Biotech
Biomedical Companies in Spain Demand Tax Incentives for R&D Adapted to the Reality of the Sector
There are many companies in the biomedical sector that, being in the investment or expansion phase, have negative or reduced quotas. Given this particularity, what monetization allows is to require the tax administration to return all the amounts that have not been possible to compensate due to insufficient quota. This allows the company to apply tax deductions of 80% to avoid incurring international double taxation.
The biomedical companies demand better tax incentives to continue being a driver of investment in Research and Development (R&D) in Spain. The deduction in the payment of Corporate Tax on this type of investments is an increasingly important option for R&D in health, but this instrument does not always adapt to the reality of start- ups and scale-ups in this field.
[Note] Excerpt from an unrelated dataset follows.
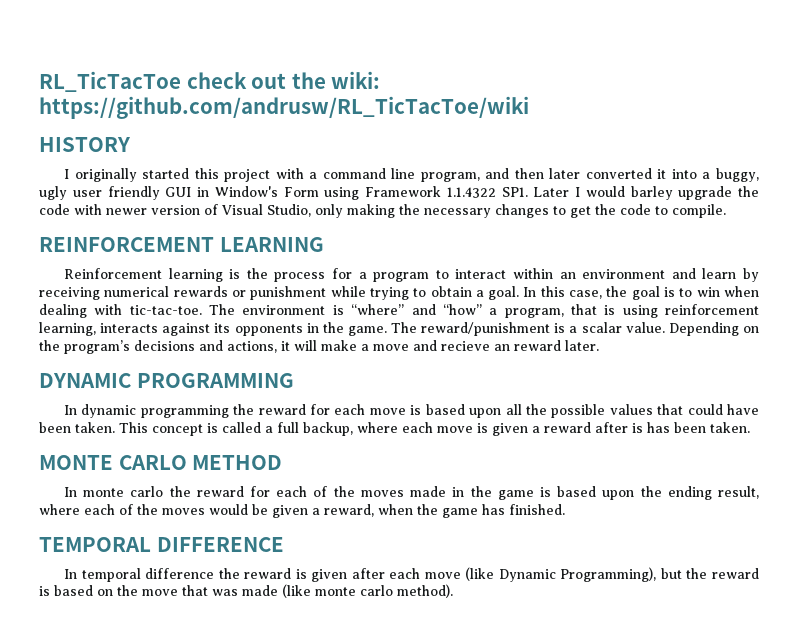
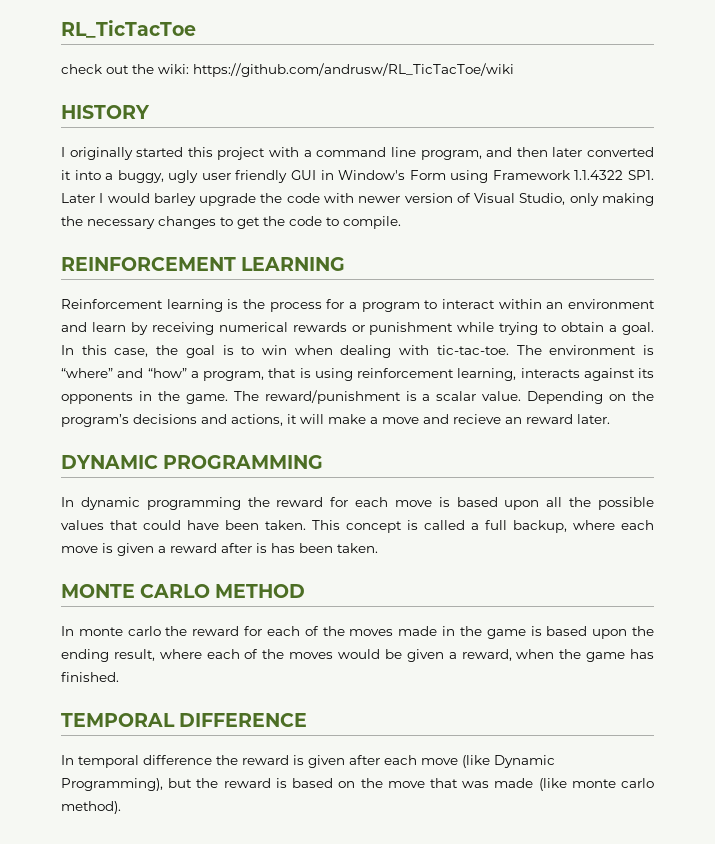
- RL_TicTacToe check out the wiki: https://github.com/andrusw/RL_TicTacToe/wiki
+ RL_TicTacToe
+ check out the wiki: https://github.com/andrusw/RL_TicTacToe/wiki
The reason? Their economic cycle, in which investments come long before the generation of profits, means that they cannot enjoy these incentives . And its alternative, the monetization of R&D, is also imperfect.
This instrument, created in 2013, allows deductions even at negative contribution levels: that is, if a company has zero Corporate Tax and proves a substantial investment in R&D, the tax administration could pay it in cash for part of the investment made. The problem with this mechanism, as some sector executives warned last week at the CataloniaBio&HealthTech assembly, is the rigid implications for depending on which companies when it comes to accepting the measure.
Data from the V International Barometer of Innovation from the consulting firm Ayming indicate that financing via tax deductions in the health sector will be the option of 50% of companies in this area in Spain in 2024, 17 points more than in the previous year. This is a seemingly natural choice. The Spanish fiscal framework offers, on paper, savings of up to 70% in R&D. But voices from the biomedical field understand that this same framework brings some problems for them.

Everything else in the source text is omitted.